Revision tracking records
----

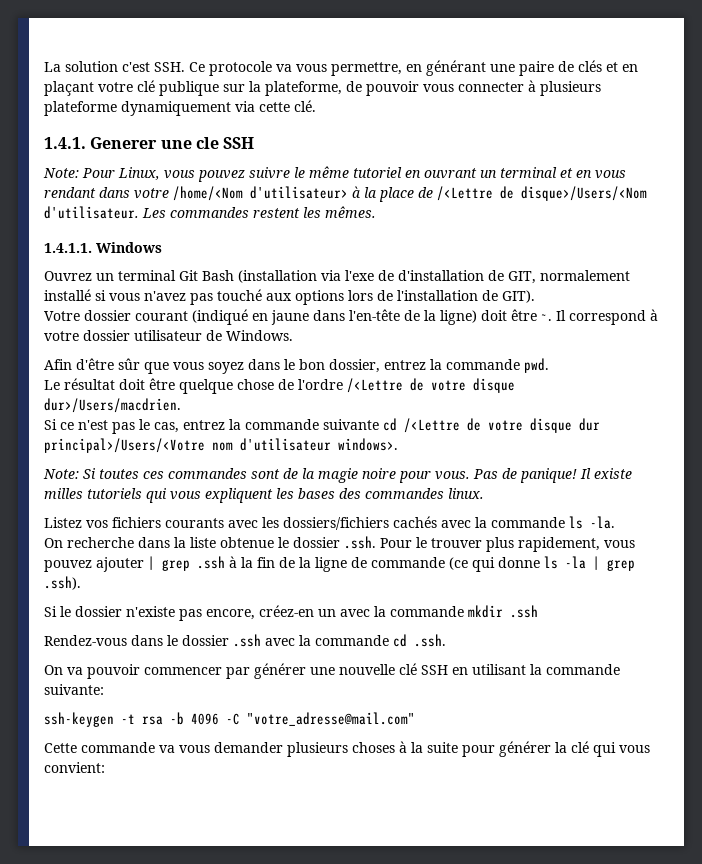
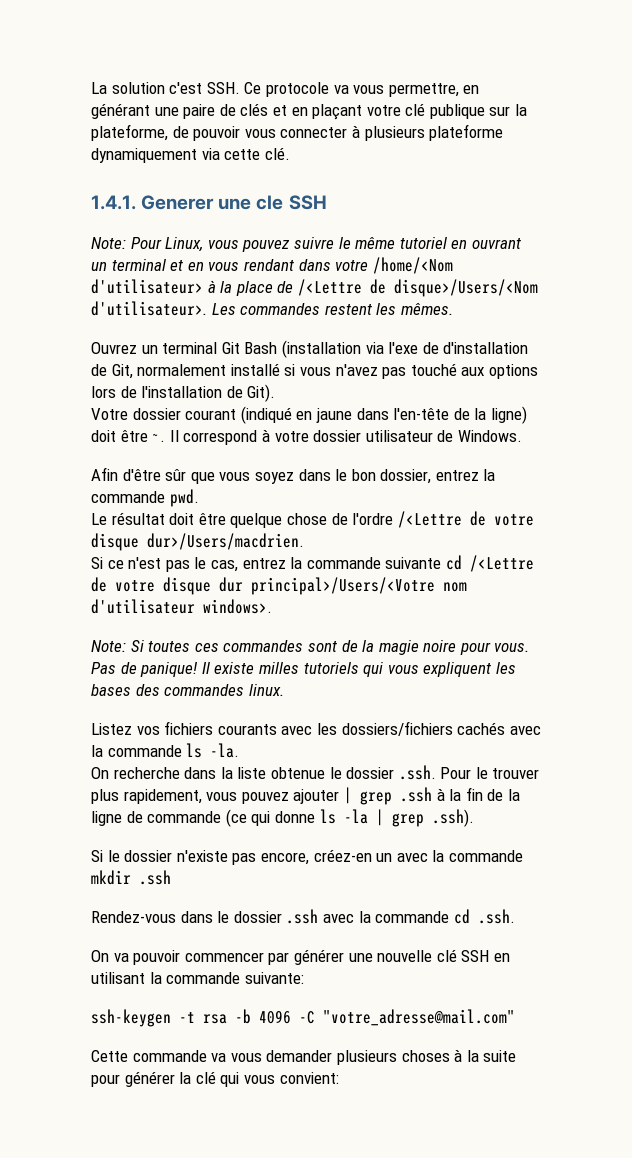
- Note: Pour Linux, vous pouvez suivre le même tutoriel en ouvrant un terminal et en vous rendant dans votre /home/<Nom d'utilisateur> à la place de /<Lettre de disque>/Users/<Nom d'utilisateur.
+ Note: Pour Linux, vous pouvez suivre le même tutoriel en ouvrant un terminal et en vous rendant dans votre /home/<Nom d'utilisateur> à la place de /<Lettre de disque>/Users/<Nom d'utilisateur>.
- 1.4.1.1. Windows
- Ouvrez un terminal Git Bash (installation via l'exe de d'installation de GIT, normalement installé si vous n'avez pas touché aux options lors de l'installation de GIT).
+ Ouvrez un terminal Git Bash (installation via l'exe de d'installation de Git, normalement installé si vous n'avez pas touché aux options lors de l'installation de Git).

----

EXERCISE PROMPT »
Repeat exactly, and only, the lines from the one containing "- 1.4.1.1. Windows" through the last line above.

COMPLETED EXERCISE »
- 1.4.1.1. Windows
- Ouvrez un terminal Git Bash (installation via l'exe de d'installation de GIT, normalement installé si vous n'avez pas touché aux options lors de l'installation de GIT).
+ Ouvrez un terminal Git Bash (installation via l'exe de d'installation de Git, normalement installé si vous n'avez pas touché aux options lors de l'installation de Git).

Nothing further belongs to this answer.